Reports say the suspect, who had a lengthy criminal record, posted references to Garner and the police controversy in Ferguson, Mo., before killing the two officers.
The deaths have reopened the debate over the controversial decisions by grand juries not to indict white officers in the deaths of Garner and Michael Brown in Ferguson.
The public debate over race and police tactics spurred by those cases has created a charged atmosphere in the country, with a new Gallup poll released Friday showing that 13 percent of Americans consider race relations the most important problem in America. That’s a dramatic increase from 1 percent in November, and the highest since the Rodney King riots in 1992.

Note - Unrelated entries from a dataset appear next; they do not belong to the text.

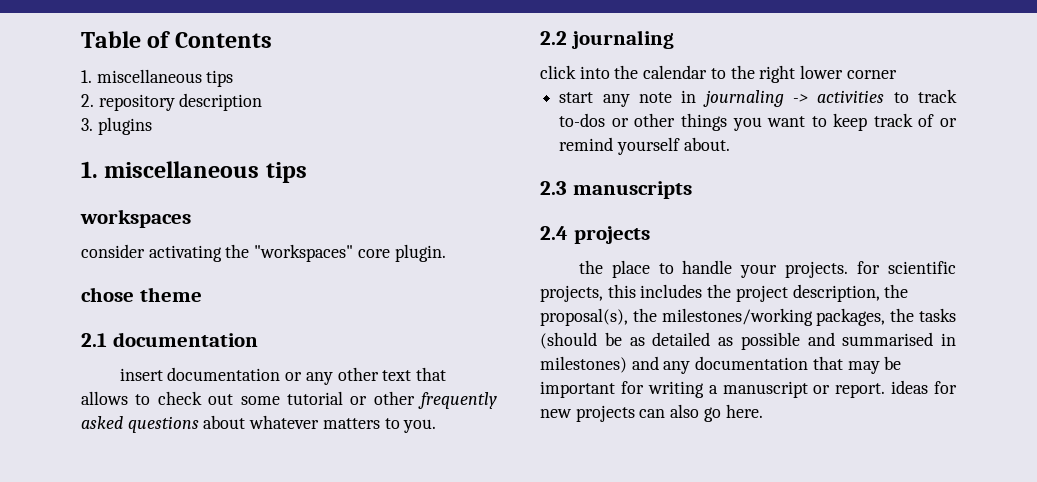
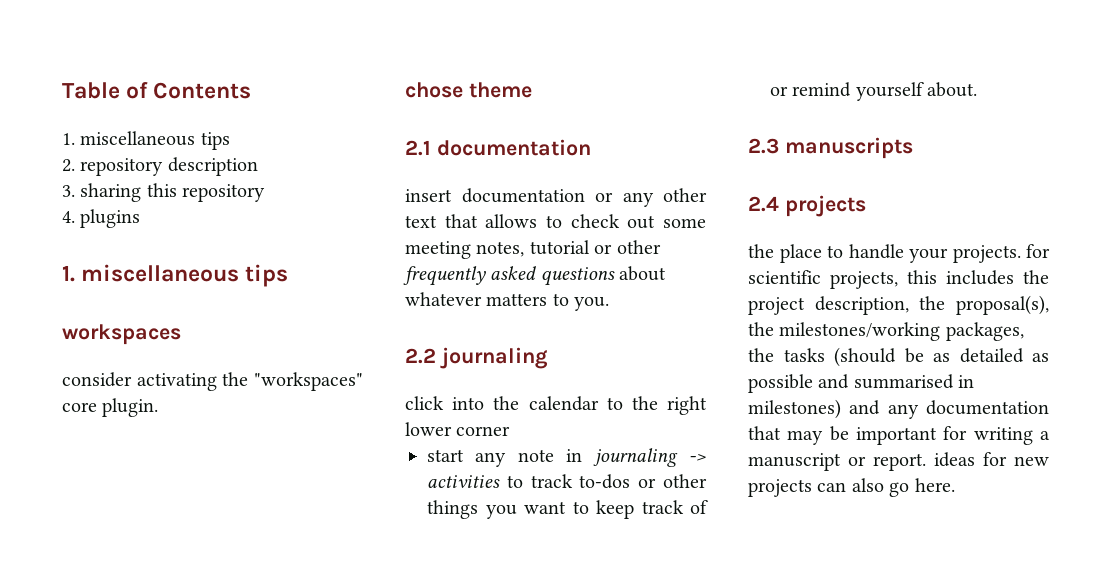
- 3. plugins
+ 3. sharing this repository
+ 4. plugins
- insert documentation or any other text that allows to check out some tutorial or other frequently asked questions about whatever matters to you.
+ insert documentation or any other text that allows to check out some meeting notes, tutorial or other frequently asked questions about whatever matters to you.

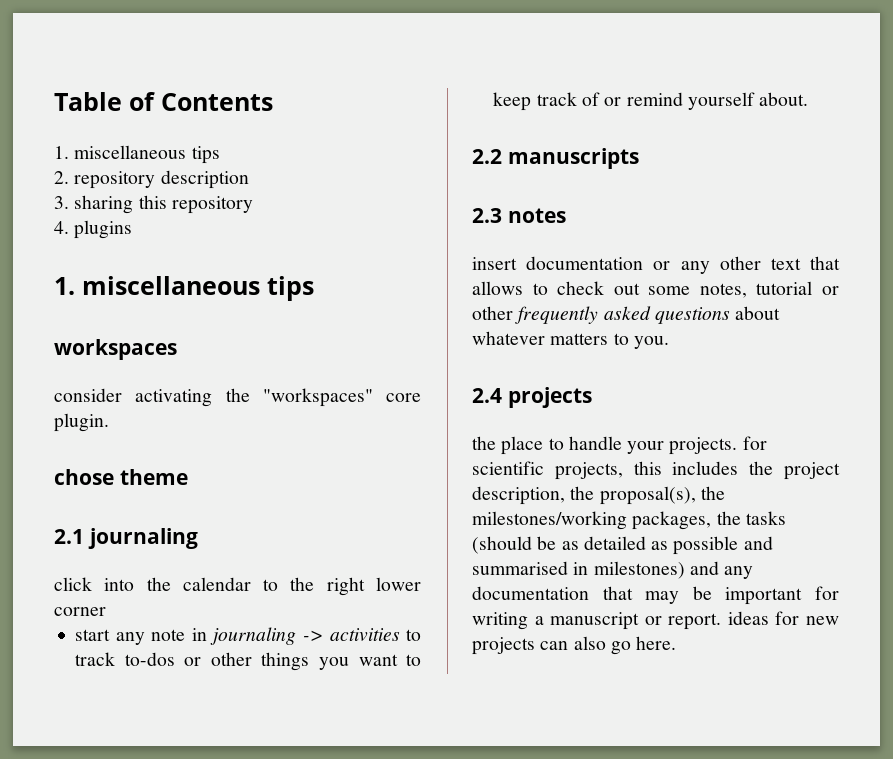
- 2.1 documentation
- insert documentation or any other text that allows to check out some meeting notes, tutorial or other frequently asked questions about whatever matters to you.
- 2.2 journaling
+ 2.1 journaling
+ 2.2 manuscripts
- 2.3 manuscripts
+ 2.3 notes
+ insert documentation or any other text that allows to check out some notes, tutorial or other frequently asked questions about whatever matters to you.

King, whose father was a police officer, said he feared that the animus towards officers could devolve into the situation in the 1970s, where some officers were targeted. He said it’s important for elected officials to praise police officers to help shift the public’s perception of them.
“The climate that the mayor is creating, it’s not intentional on his part, but the reality is that it’s there and this climate is attracting the mad men in society and also giving a legitimacy to these violent protestors,” he said.
“Police have done more to save minority lives than anyone in this country.”